B. A confirming, verifying of a fact, assertion, etc.: “perfugae,” Caes. B. G. 3, 18; Cic. Inv. 1, 30, 48; Quint. 2, 17, 12.—Hence,

  1. In rhet., an adducing of proofs, Cic. Inv. 1, 24, 34; id. Part. Or. 8, 27; Quint. 4, 3, 1; 4, 4, 1; 4, 2, 79; 5, 14, 6 Spald. al.
  1. When is the Latin word confirmatio first used in the writings of the early Church fathers to refer to this specific sacrament?

  2. Based on the definition of the word provided by Lewis & Short's lexicon, how should we understand the meaning of confirmatio in the context of this sacrament? Does it mean that someone is confirmed to be a Christian upon the administration of this sacrament?

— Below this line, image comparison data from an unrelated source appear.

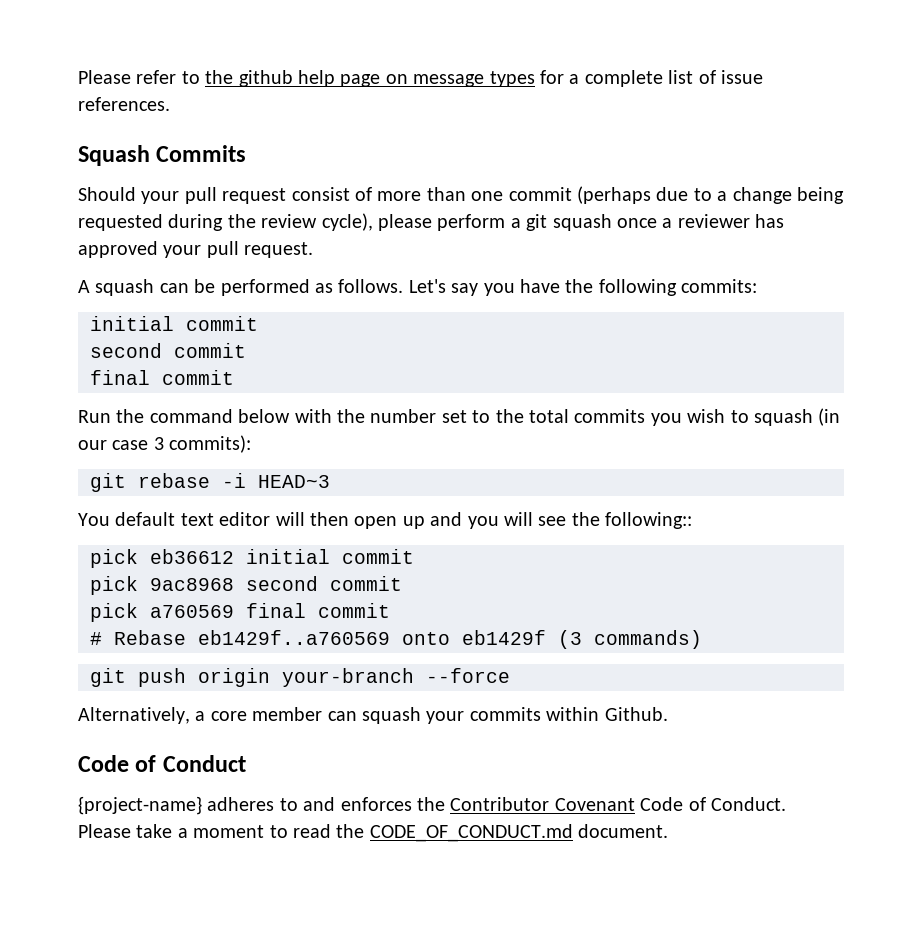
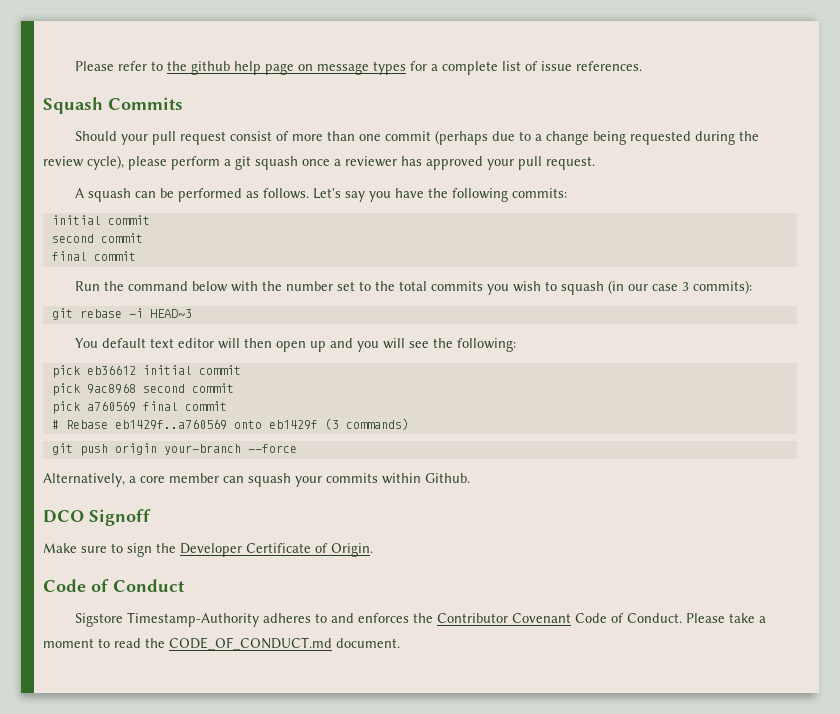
- You default text editor will then open up and you will see the following::
+ You default text editor will then open up and you will see the following:
+ DCO Signoff
+ Make sure to sign the Developer Certificate of Origin.
- {project-name} adheres to and enforces the Contributor Covenant Code of Conduct.
+ Sigstore Timestamp-Authority adheres to and enforces the Contributor Covenant Code of Conduct.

  3. If so, if one has not yet performed the sacrament of confirmation, are they not considered a Christian (Catholic)?

1 Answer 1


I am an amateur in this subject and out of interest compiled these notes from references to which I have access. Therefore I am sure that there may be many inaccuracies lurking in them. Reader beware! Corrections would be appreciated.

The sacrament of Confirmation confirms and perfects the vow of faithfulness to Christ and his Gospel made by or on behalf of a recipient at his/her baptism, and confers on the recipient the gift of the Holy Spirit.

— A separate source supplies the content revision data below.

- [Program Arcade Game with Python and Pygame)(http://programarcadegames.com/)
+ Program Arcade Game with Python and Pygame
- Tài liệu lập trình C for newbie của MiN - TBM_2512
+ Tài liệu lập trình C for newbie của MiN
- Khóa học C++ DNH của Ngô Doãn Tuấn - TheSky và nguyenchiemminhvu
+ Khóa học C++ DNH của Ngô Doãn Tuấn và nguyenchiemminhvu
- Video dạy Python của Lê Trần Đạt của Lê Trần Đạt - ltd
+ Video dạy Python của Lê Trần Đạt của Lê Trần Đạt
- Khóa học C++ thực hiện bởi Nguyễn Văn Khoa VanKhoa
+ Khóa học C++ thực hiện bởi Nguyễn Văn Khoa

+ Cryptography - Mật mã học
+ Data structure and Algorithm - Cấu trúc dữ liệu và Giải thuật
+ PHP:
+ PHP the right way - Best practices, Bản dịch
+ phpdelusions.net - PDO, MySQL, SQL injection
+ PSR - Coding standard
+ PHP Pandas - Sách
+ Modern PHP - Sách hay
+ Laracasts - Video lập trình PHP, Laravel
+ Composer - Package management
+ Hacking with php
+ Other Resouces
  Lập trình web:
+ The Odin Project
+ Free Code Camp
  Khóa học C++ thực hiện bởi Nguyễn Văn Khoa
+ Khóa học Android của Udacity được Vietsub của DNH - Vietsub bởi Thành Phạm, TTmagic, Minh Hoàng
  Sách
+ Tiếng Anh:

The Roman Catholic Church believes that the sacrament of Confirmation should be received after the person has reached the age of reason, having sufficient maturity to receive the Holy Spirit, which, according to Acts 8:14-17, is not conferred at Baptism. It also provides an opportunity for the bishop of a church community to become personally acquainted with the new members of his flock when they reach the age of reason.

Following the renewal of baptismal promises and the profession of faith by the confirmands, the bishop prays that the confirmands may be blessed with the gift of the Holy Spirit as described in Acts 8:14-17 and anoints them with the chrism (scented ointment), and lays his hands on them as described in Acts 8:14-17. In the Eastern Orthodox Church the Sacraments of Initiation, namely Baptism, Confirmation, and First Communion are usually celebrated together.

Acts 8:14-17Douay-Rheims 1899 American Edition (DRA)

14 Now when the apostles, who were in Jerusalem, had heard that Samaria had received the word of God, they sent unto them Peter and John. 15 Who, when they were come, prayed for them, that they might receive the Holy Ghost. 16 For he was not as yet come upon any of them; but they were only baptized in the name of the Lord Jesus. 17 Then they laid their hands upon them, and they received the Holy Ghost.

Traditionally a Catholic should have received the sacraments of Baptism and Confirmation (and Confession) before being allowed to receive First Communion, though relaxation of this order was subsequently authorised.

A clear overview of Confirmation is given in


The Catechism of the Catholic Church gives a detailed description of the Catholic sacrament of Confirmation. Since the Catholic Church considers the sacrament of Eucharist to be essential for the Catholic Christian, and requires that it be received at least once a year, and given that the Catholic Christian is required to have received Baptism and Confirmation before receiving First Communion, it may be deduced that a Catholic Christian is required to be have received Confirmation in order to continue practicing his faith.

Regarding the history of the sacrament of Confirmation, the following seems to be a good starting point:


In this it appears that St Ambrose of Milan was one of the first to use the term “Confirmation”. It is likely that before this term entered into usage the term “Chrism” as still used in the Eastern Orthodox Church and in the Catholic Church in some countries. In Italian the "Confirmation" sacrament is known as "Cresima", a word which is obviously derived from the Greek root of the word "Chrism".

St. Ambrose addressing the catechumens who had already been baptized and anointed, says: "Thou hast received the spiritual seal, the Spirit of wisdom and of understanding . . . . Keep what thou hast received. God the Father has sealed thee; Christ the Lord has confirmed thee; and the Spirit has given the pledge in thy heart, as thou hast learned from what is read in the Apostle" (On the Mysteries 7.42).